__TASK OBJECTIVE__: An exact copy, beginning at the line containing "(768, 146) none" and ending at the final line of the records that follow, is the answer; it has no pictures and no other text.

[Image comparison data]
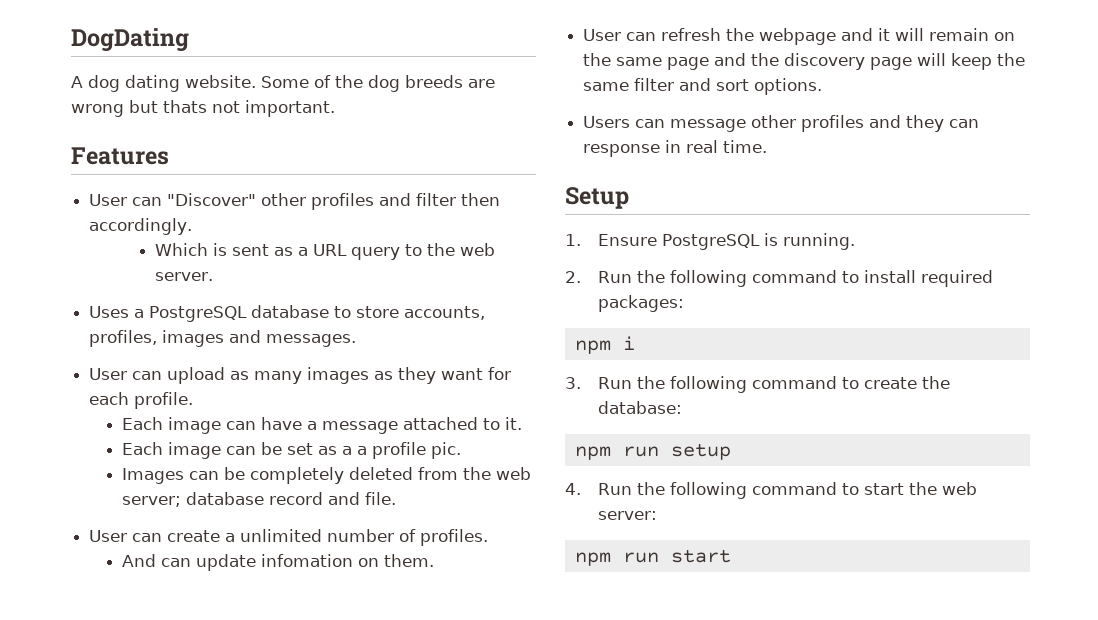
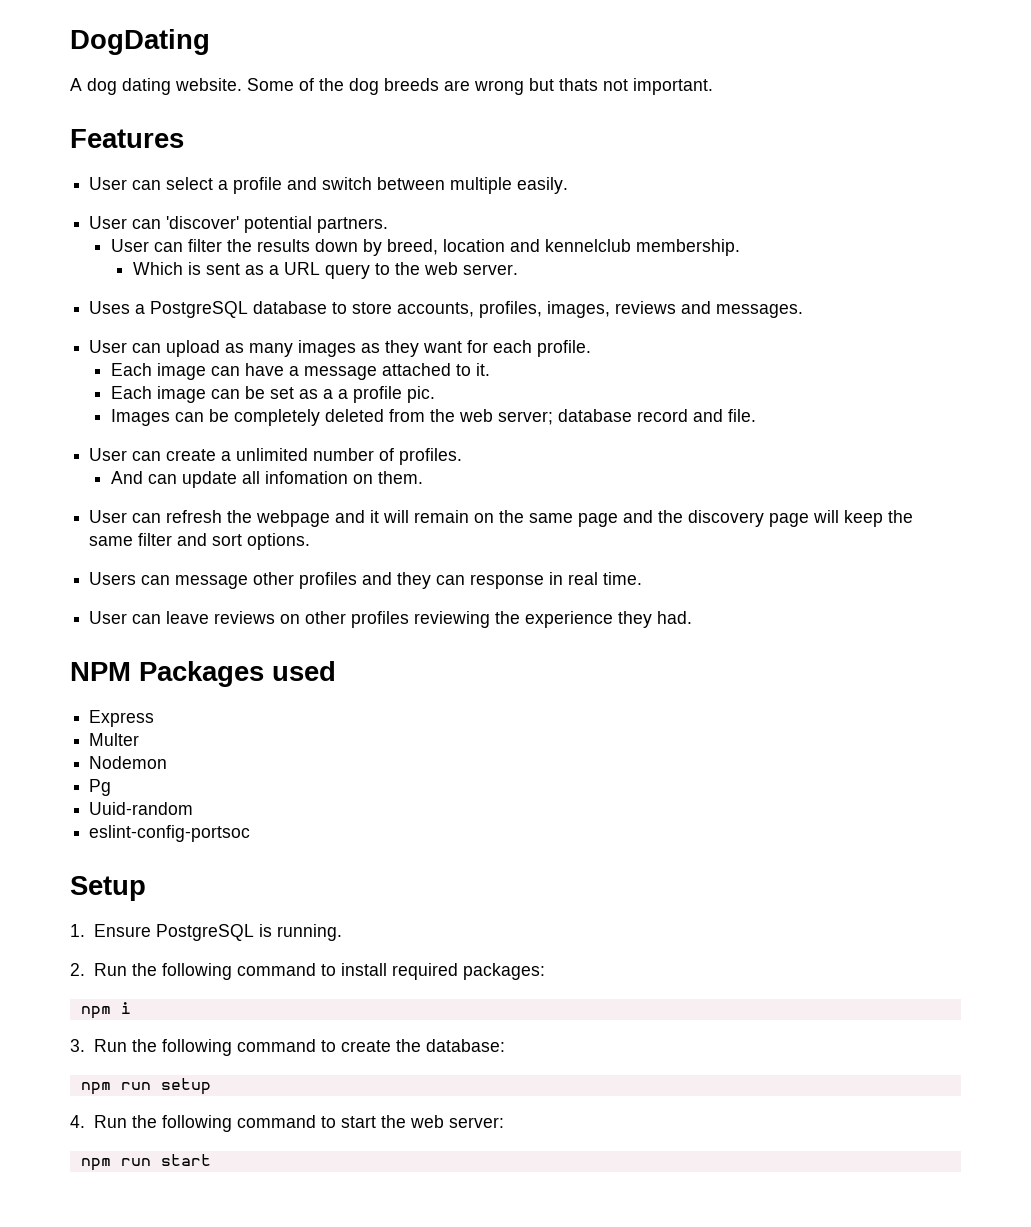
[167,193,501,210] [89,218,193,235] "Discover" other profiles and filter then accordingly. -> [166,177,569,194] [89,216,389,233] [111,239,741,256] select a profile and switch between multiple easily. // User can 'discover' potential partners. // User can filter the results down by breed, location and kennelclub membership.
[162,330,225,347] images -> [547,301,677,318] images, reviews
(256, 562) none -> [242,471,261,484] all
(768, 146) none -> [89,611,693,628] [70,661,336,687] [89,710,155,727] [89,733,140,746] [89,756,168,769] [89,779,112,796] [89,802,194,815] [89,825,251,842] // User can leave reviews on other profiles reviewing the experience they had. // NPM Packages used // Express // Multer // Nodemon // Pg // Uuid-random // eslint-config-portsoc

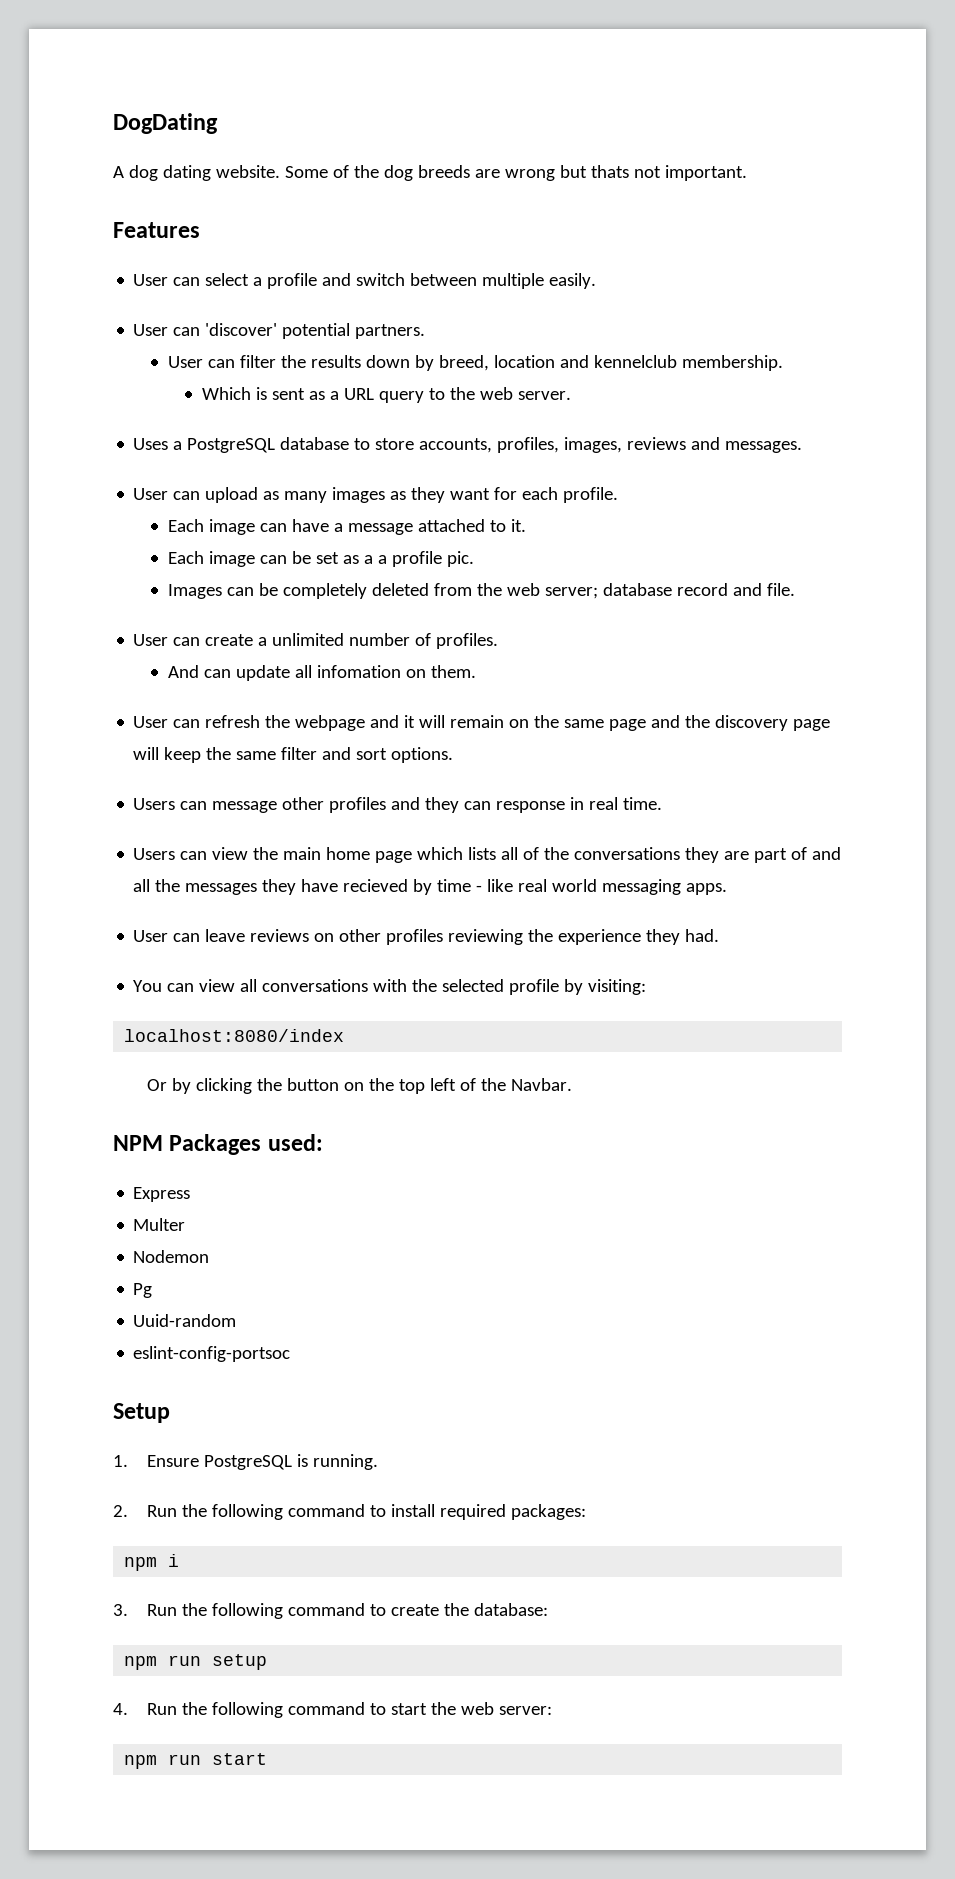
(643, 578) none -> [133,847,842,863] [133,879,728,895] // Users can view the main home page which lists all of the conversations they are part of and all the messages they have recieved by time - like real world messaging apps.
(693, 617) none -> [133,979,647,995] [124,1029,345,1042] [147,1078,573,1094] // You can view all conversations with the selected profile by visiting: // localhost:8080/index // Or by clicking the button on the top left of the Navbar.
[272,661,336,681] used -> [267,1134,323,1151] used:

__OUTPUT FOR THIS EXERCISE__:
(768, 146) none -> [89,611,693,628] [70,661,336,687] [89,710,155,727] [89,733,140,746] [89,756,168,769] [89,779,112,796] [89,802,194,815] [89,825,251,842] // User can leave reviews on other profiles reviewing the experience they had. // NPM Packages used // Express // Multer // Nodemon // Pg // Uuid-random // eslint-config-portsoc

(643, 578) none -> [133,847,842,863] [133,879,728,895] // Users can view the main home page which lists all of the conversations they are part of and all the messages they have recieved by time - like real world messaging apps.
(693, 617) none -> [133,979,647,995] [124,1029,345,1042] [147,1078,573,1094] // You can view all conversations with the selected profile by visiting: // localhost:8080/index // Or by clicking the button on the top left of the Navbar.
[272,661,336,681] used -> [267,1134,323,1151] used:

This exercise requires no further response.